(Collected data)
==========

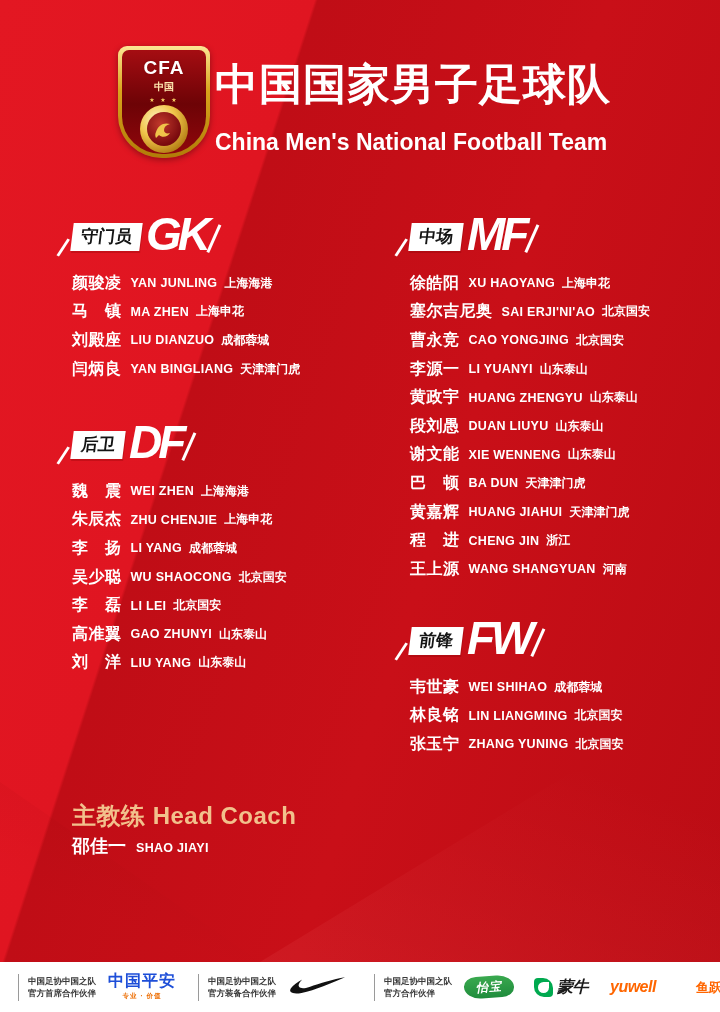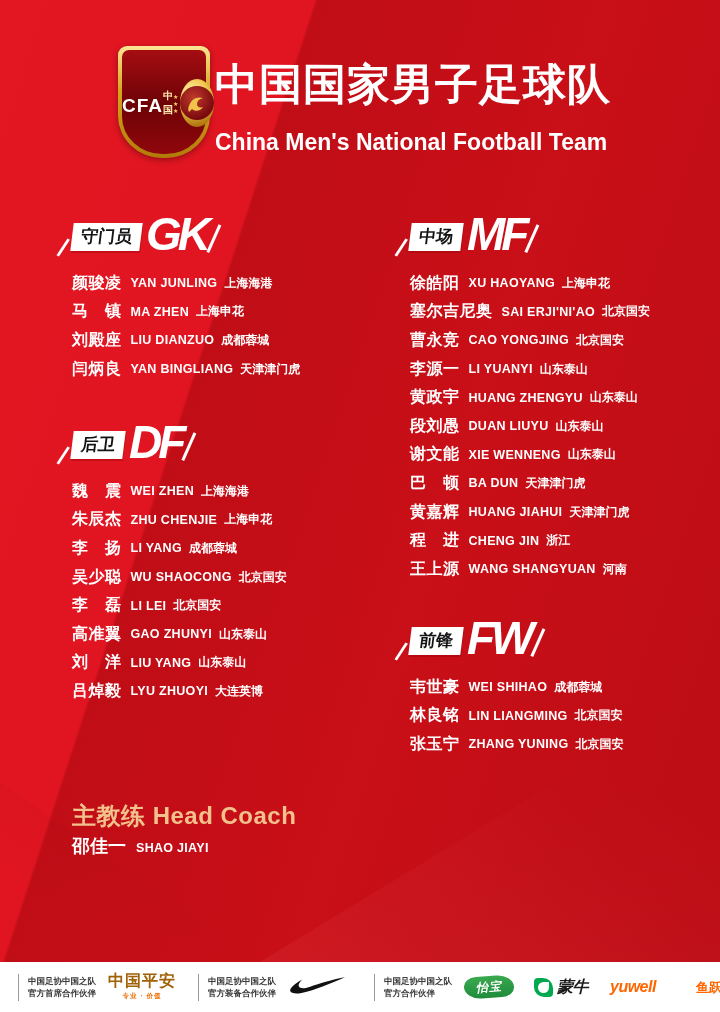--- a/index.html
+++ b/index.html
@@ -21,7 +21,7 @@
   
   .crest{position:absolute;left:118px;top:46px;width:92px;height:112px;}
   .shield-outer{position:absolute;inset:0;background:linear-gradient(180deg,#fce694,#d9a41c 40%,#b07c08);border-radius:9px 9px 48% 48% / 9px 9px 38% 38%;box-shadow:0 2px 6px rgba(0,0,0,.35);}
-  .shield-inner{position:absolute;inset:4px;background:linear-gradient(180deg,#a50d12,#6d0306 52%,#90070c);border-radius:7px 7px 48% 48% / 7px 7px 36% 36%;display:flex;flex-direction:row;align-items:center;}
+  .shield-inner{position:absolute;inset:4px;background:linear-gradient(180deg,#a50d12,#6d0306 52%,#90070c);border-radius:7px 7px 48% 48% / 7px 7px 36% 36%;display:flex;flex-direction:column;align-items:center;}
   .crest-cfa{margin-top:7px;font-size:19px;font-weight:900;color:#fff;letter-spacing:1px;text-shadow:0 0 2px #7a0307;}
   .crest-cn{font-size:10px;font-weight:bold;color:#ffe9b0;margin-top:1px;}
   .crest-stars{font-size:6px;color:#f6cd62;letter-spacing:2px;margin-top:2px;}

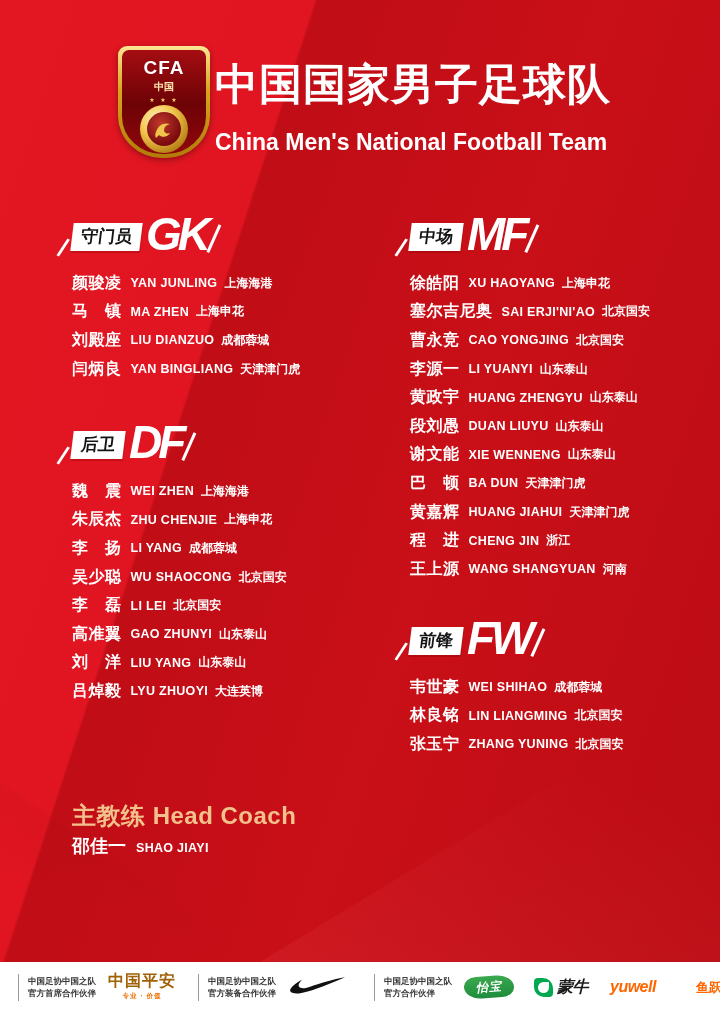--- a/index.html
+++ b/index.html
@@ -171,11 +171,6 @@
           <span class="player-name-pinyin">LIU YANG</span>
           <span class="player-club">山东泰山</span>
         </div>
-        <div class="player-row">
-          <span class="player-name-cn">吕焯毅</span>
-          <span class="player-name-pinyin">LYU ZHUOYI</span>
-          <span class="player-club">大连英博</span>
-        </div>
       </div>
   </div>
 

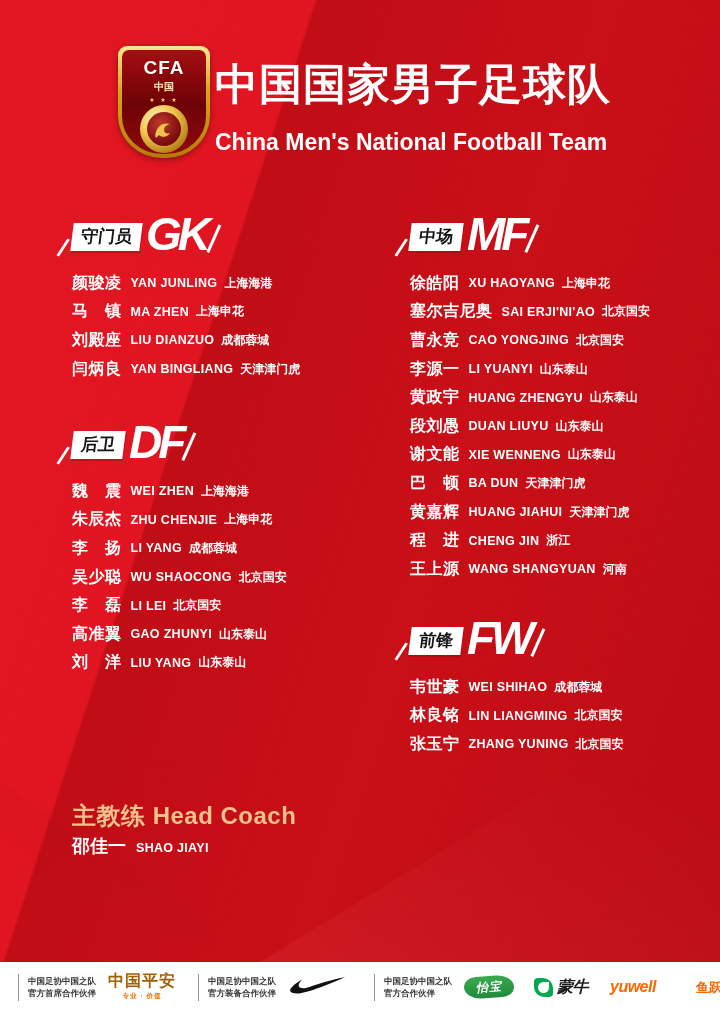--- a/index.html
+++ b/index.html
@@ -58,7 +58,7 @@
   .sp-divider{width:1px;height:27px;background:#9a9a9a;margin:0 9px 0 0;flex:none;}
   .sp-text{font-size:8.5px;line-height:1.45;color:#3a3a3a;font-weight:bold;flex:none;margin-right:12px;}
   .pingan{flex:none;text-align:center;margin-right:22px;}
-  .pa-main{font-size:16px;font-weight:900;color:#a16207;letter-spacing:1px;line-height:1;}
+  .pa-main{font-size:16px;font-weight:900;color:#1d4ed8;letter-spacing:1px;line-height:1;}
   .pa-sub{font-size:6.5px;font-weight:bold;color:#ed6d00;margin-top:3px;letter-spacing:1px;}
   .nike{flex:none;margin-right:28px;margin-top:2px;}
   .yibao{flex:none;width:50px;height:22px;background:linear-gradient(180deg,#3aa94f,#1f8c3c);border-radius:40% 55% 40% 55%/70% 90% 70% 90%;transform:rotate(-4deg);display:flex;align-items:center;justify-content:center;margin-right:20px;}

==========

> Exercise directions
Transcribe every entry word for word, but skip the pictures.

> Your response
--- a/index.html
+++ b/index.html
@@ -21,7 +21,7 @@
   
   .crest{position:absolute;left:118px;top:46px;width:92px;height:112px;}
   .shield-outer{position:absolute;inset:0;background:linear-gradient(180deg,#fce694,#d9a41c 40%,#b07c08);border-radius:9px 9px 48% 48% / 9px 9px 38% 38%;box-shadow:0 2px 6px rgba(0,0,0,.35);}
-  .shield-inner{position:absolute;inset:4px;background:linear-gradient(180deg,#a50d12,#6d0306 52%,#90070c);border-radius:7px 7px 48% 48% / 7px 7px 36% 36%;display:flex;flex-direction:row;align-items:center;}
+  .shield-inner{position:absolute;inset:4px;background:linear-gradient(180deg,#a50d12,#6d0306 52%,#90070c);border-radius:7px 7px 48% 48% / 7px 7px 36% 36%;display:flex;flex-direction:column;align-items:center;}
   .crest-cfa{margin-top:7px;font-size:19px;font-weight:900;color:#fff;letter-spacing:1px;text-shadow:0 0 2px #7a0307;}
   .crest-cn{font-size:10px;font-weight:bold;color:#ffe9b0;margin-top:1px;}
   .crest-stars{font-size:6px;color:#f6cd62;letter-spacing:2px;margin-top:2px;}

--- a/index.html
+++ b/index.html
@@ -171,11 +171,6 @@
           <span class="player-name-pinyin">LIU YANG</span>
           <span class="player-club">山东泰山</span>
         </div>
-        <div class="player-row">
-          <span class="player-name-cn">吕焯毅</span>
-          <span class="player-name-pinyin">LYU ZHUOYI</span>
-          <span class="player-club">大连英博</span>
-        </div>
       </div>
   </div>
 

--- a/index.html
+++ b/index.html
@@ -58,7 +58,7 @@
   .sp-divider{width:1px;height:27px;background:#9a9a9a;margin:0 9px 0 0;flex:none;}
   .sp-text{font-size:8.5px;line-height:1.45;color:#3a3a3a;font-weight:bold;flex:none;margin-right:12px;}
   .pingan{flex:none;text-align:center;margin-right:22px;}
-  .pa-main{font-size:16px;font-weight:900;color:#a16207;letter-spacing:1px;line-height:1;}
+  .pa-main{font-size:16px;font-weight:900;color:#1d4ed8;letter-spacing:1px;line-height:1;}
   .pa-sub{font-size:6.5px;font-weight:bold;color:#ed6d00;margin-top:3px;letter-spacing:1px;}
   .nike{flex:none;margin-right:28px;margin-top:2px;}
   .yibao{flex:none;width:50px;height:22px;background:linear-gradient(180deg,#3aa94f,#1f8c3c);border-radius:40% 55% 40% 55%/70% 90% 70% 90%;transform:rotate(-4deg);display:flex;align-items:center;justify-content:center;margin-right:20px;}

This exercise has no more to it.